AI Ethics and Regulation

  • OpenAI Board Appointment Criticism: Edward Snowden criticizes OpenAI's decision to appoint a former NSA director to its board, calling it a "willful, calculated betrayal of the rights of every person on earth."
  • Stability AI's Closed-Source Approach: In /r/StableDiffusion, there is a discussion on Stability AI's decision to go the closed-source API selling route, questioning their ability to compete without leveraging community fine-tunes.
  • Clarification on Stable Diffusion TOS: A clarification on the terms of service (TOS) for Stable Diffusion models is provided, addressing misunderstandings caused by a clickbait YouTuber.
  • Crowdfunded Open-Source Alternative to SD3: A suggestion to start a crowdfunded open-source alternative to SD3 is made, potentially led by a former Stability AI employee who helped train SD3 but recently resigned.
  • Malicious Stable Diffusion Tool on GitHub: A news article reports on hackers targeting AI users with a malicious Stable Diffusion tool on GitHub, claiming to protest "art theft" but actually seeking financial gain through ransomware.
  • Impact of Debiasing on Creativity: A research paper discusses the impact of debiasing language models on their creativity, suggesting that censoring models makes them less creative.

AI and the Future

  • Feeling Lost Amidst AI Advancements: In /r/singularity, a personal reflection on feeling lost and uncertain about the future in the face of rapid AI advancements is shared.
  • Concerns About AI's Impact on Career: Also in /r/singularity, someone expresses feeling lost about the future of AI and their career in light of recent developments.

AI Discord Recap

A summary of Summaries of Summaries

1. AI Model Performance and Scaling

  • Scaling Up with New AI Models: DeepSeek's Coder V2 reportedly beats GPT-4 on benchmarks and Google DeepMind reveals new video-to-audio tech creating tracks for any video, gaining traction on Rowan Cheung's X profile.
  • Expanding AI Capabilities Across Platforms: Runway introduces Gen-3 Alpha for video generation, enhancing cinematic styles and scene transitions. AP details shared on Twitter.

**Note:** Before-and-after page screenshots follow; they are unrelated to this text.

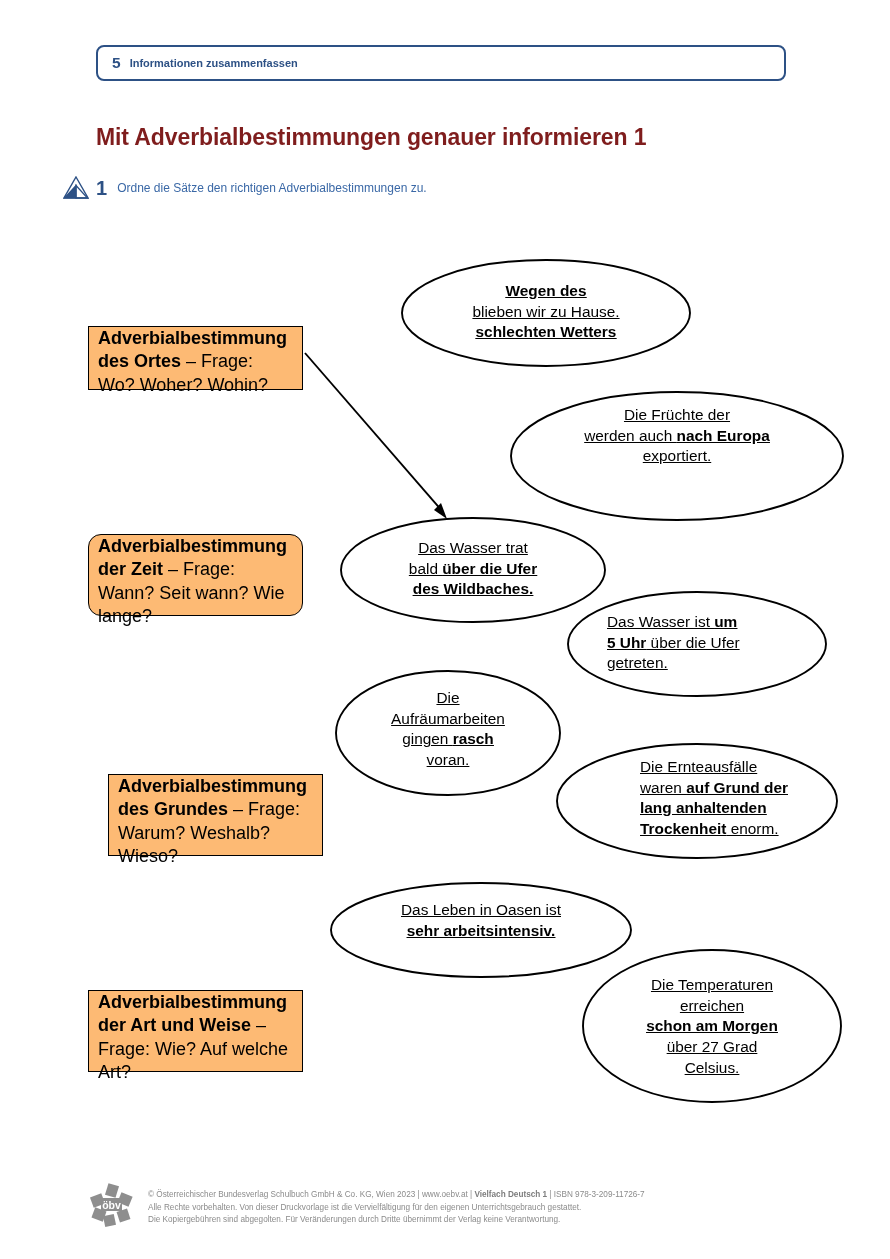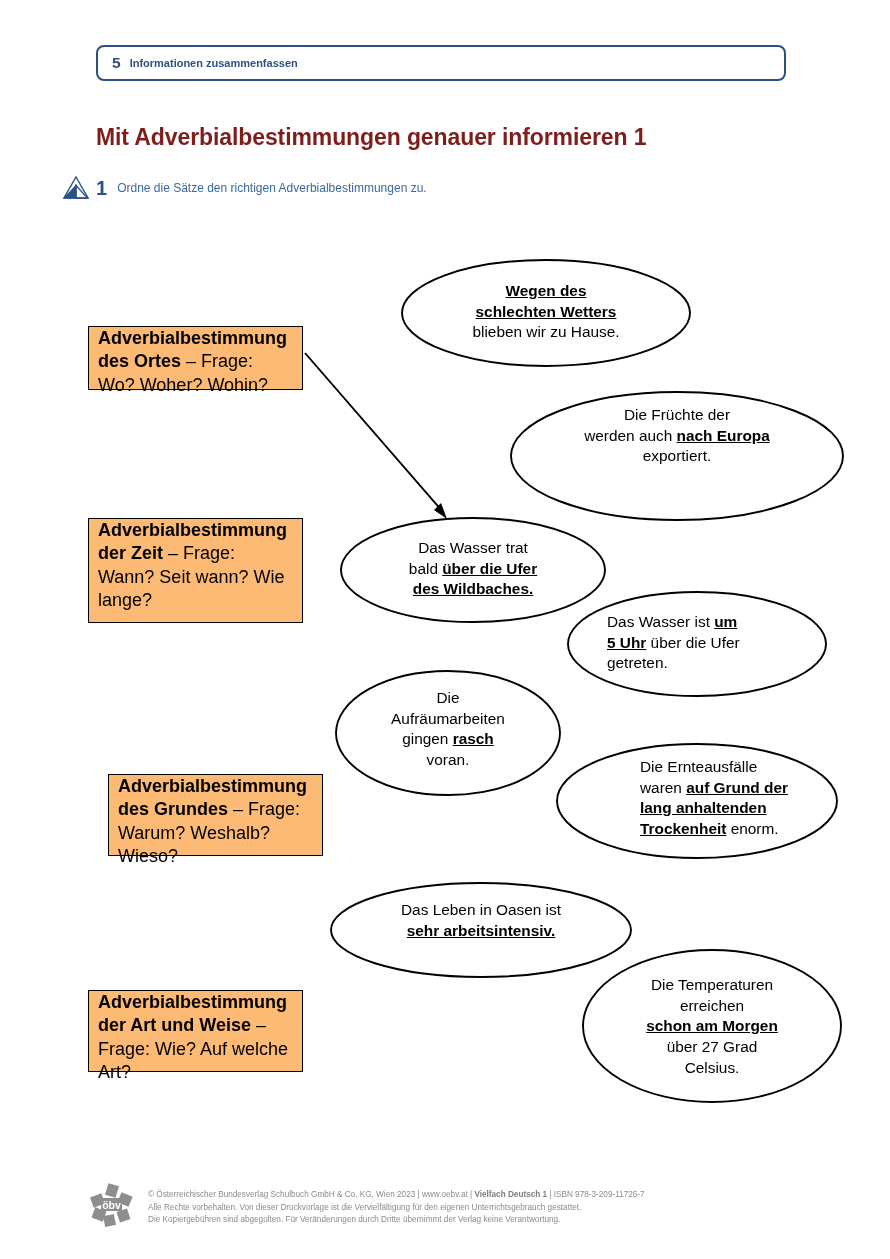"Wegen des" .bubble-text { text-decoration: none -> underline }
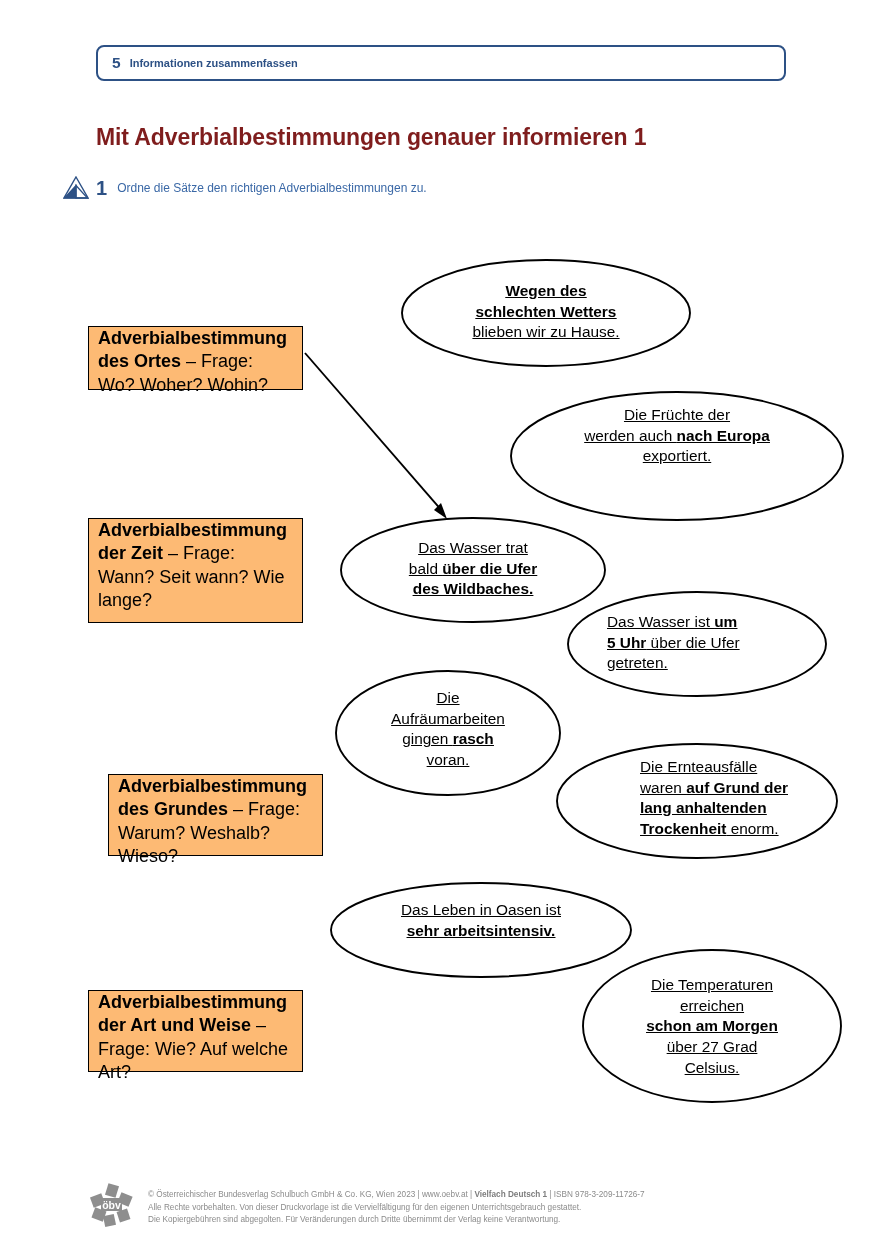"schlechten Wetters" div { order: before "blieben wir zu Hause." -> after "blieben wir zu Hause." }
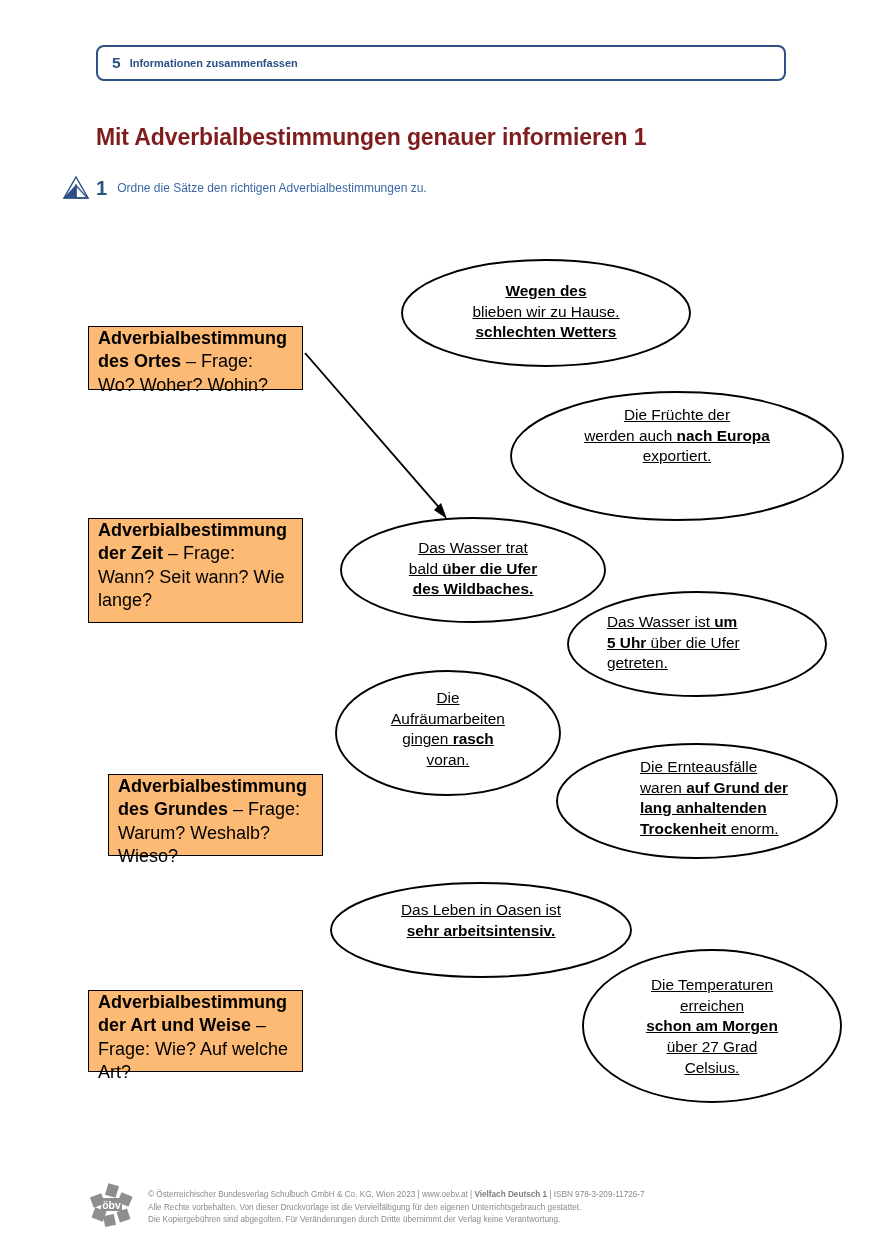"Adverbialbestimmung der Zeit – Frage:" div.cat-box { border-radius: none -> 13px; height: 105px -> 82px; top: 518px -> 534px }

2. Integration and Implementation Across Platforms

  • Hybrid Notes App Unveils LLM integration: OpenRouter unveils a notes app integrating LLMs for dynamic content interaction, though lacking mobile support as specified on their full-screen app.
  • Challenges with Implementation on Various Platforms: Users face issues like CORS errors on OpenRouter and integration challenges on LangChain, reflecting the need for better implementation guides or platform-specific APIs.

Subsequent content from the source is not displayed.